Et si nous faisions partie du nœud gordien ? Et si en le tranchant,

c'était nous que nous tranchions ? Mutilant gravement nos pouvoirs de

compréhension des systèmes vivants. En les découpant, en nous découpant

en morceaux homogènes, nous les tuons et nous nous tuons comme

systèmes vivants. Plus de sensations, plus de mouvements, plus de signes

de vie, plus de paroles même. Faire taire un système vivant c'est le tuer

comme système autopoiétique.

Alors, pas le choix, pour comprendre les systèmes autopoiétiquesm

il faut oser se réattaquer au nœud gordien et oser s'attaquer à une nouvelle

façon de le comprendre, de se comprendre, de le et se prendre avec soi. Avec

plus de sensibilité, de tact, de finesse, de souplesse, pour reconnaître la

nature du nœud, la composition des liens, la direction de leurs mouvements,

la signification des boucles.
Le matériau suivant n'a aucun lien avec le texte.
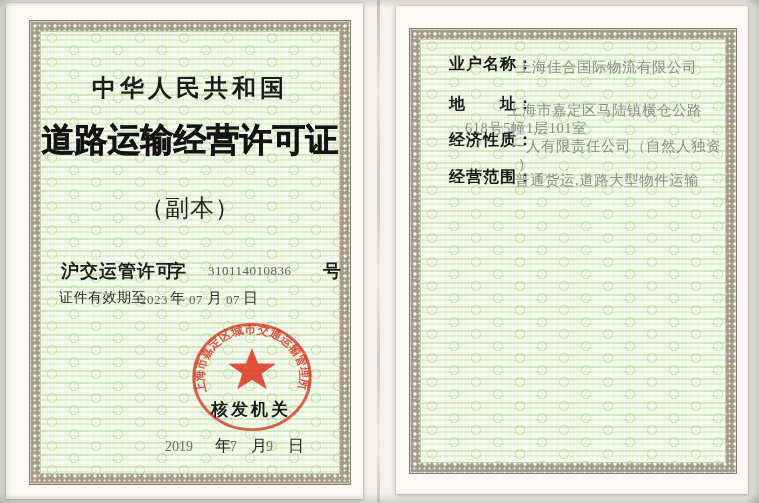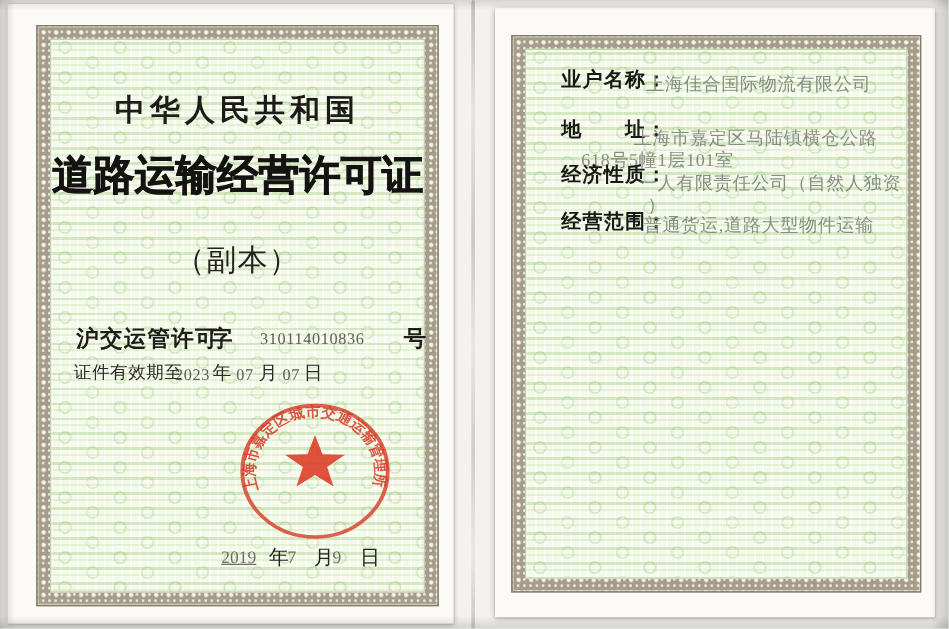"核发机关" div.authority { html: none -> <div>核发机关</div> }
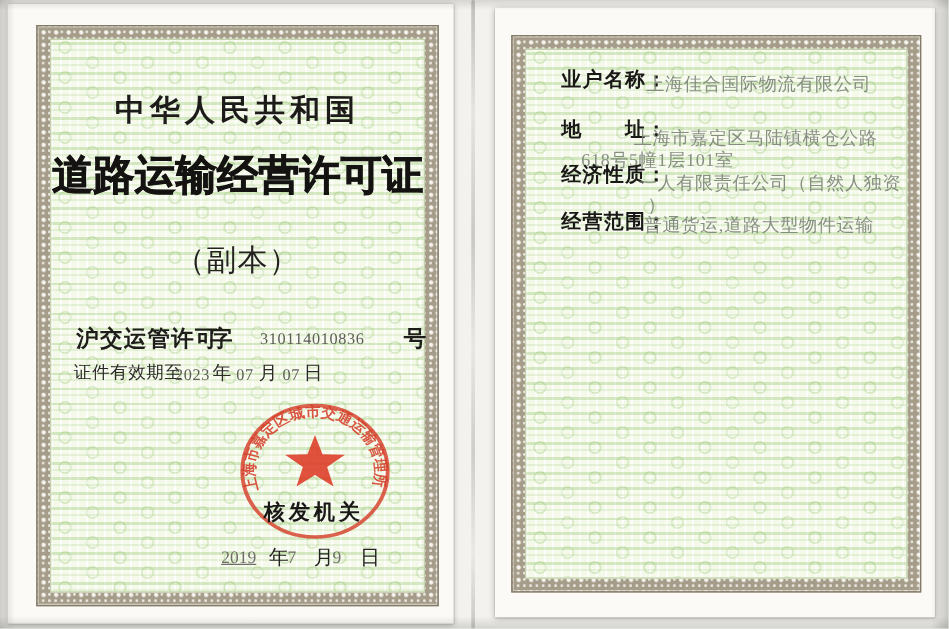"2019" .issue-date .d-year { left: 16px -> 4px; text-decoration: underline -> none }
Et si le nœud gordien du sens du sens se

révélait être au contraire une guirlande éternelle selon la belle analogie

d'Hofstadter ? Les brins s'élargissent en rubans, les boucles en anneaux et

en spirales déployant en volutes complexes leurs faces interne et externe. Le

nœud se détend en rubans de Moëbius. Il délimite des intérieurs qui

deviennent extérieurs et vice-versa.

Alors au lieu de le couper, ne faudrait-il pas mieux essayer de

l'épouser, de nouer une nouvelle alliance avec elle, pour en faire un espace

de vie, de travail, d'exploration et de construction de sens. Identifier les

brins et les boucles qui nous relient à nous-même, aux autres et au cosmos

? Jouer de l'auto et du trans ?

Pour traiter le sens du sens, chaque période historique est aux

prises avec les deux sources interne et externe du sens. La façon dont elle

opte construit un mode à dominante autoréférentielle ou trancendante. Le

défi de nôtre période à tendance autoréférentielle est de s'approprier la

transcendance pour en faire une force d'auto-dépassement.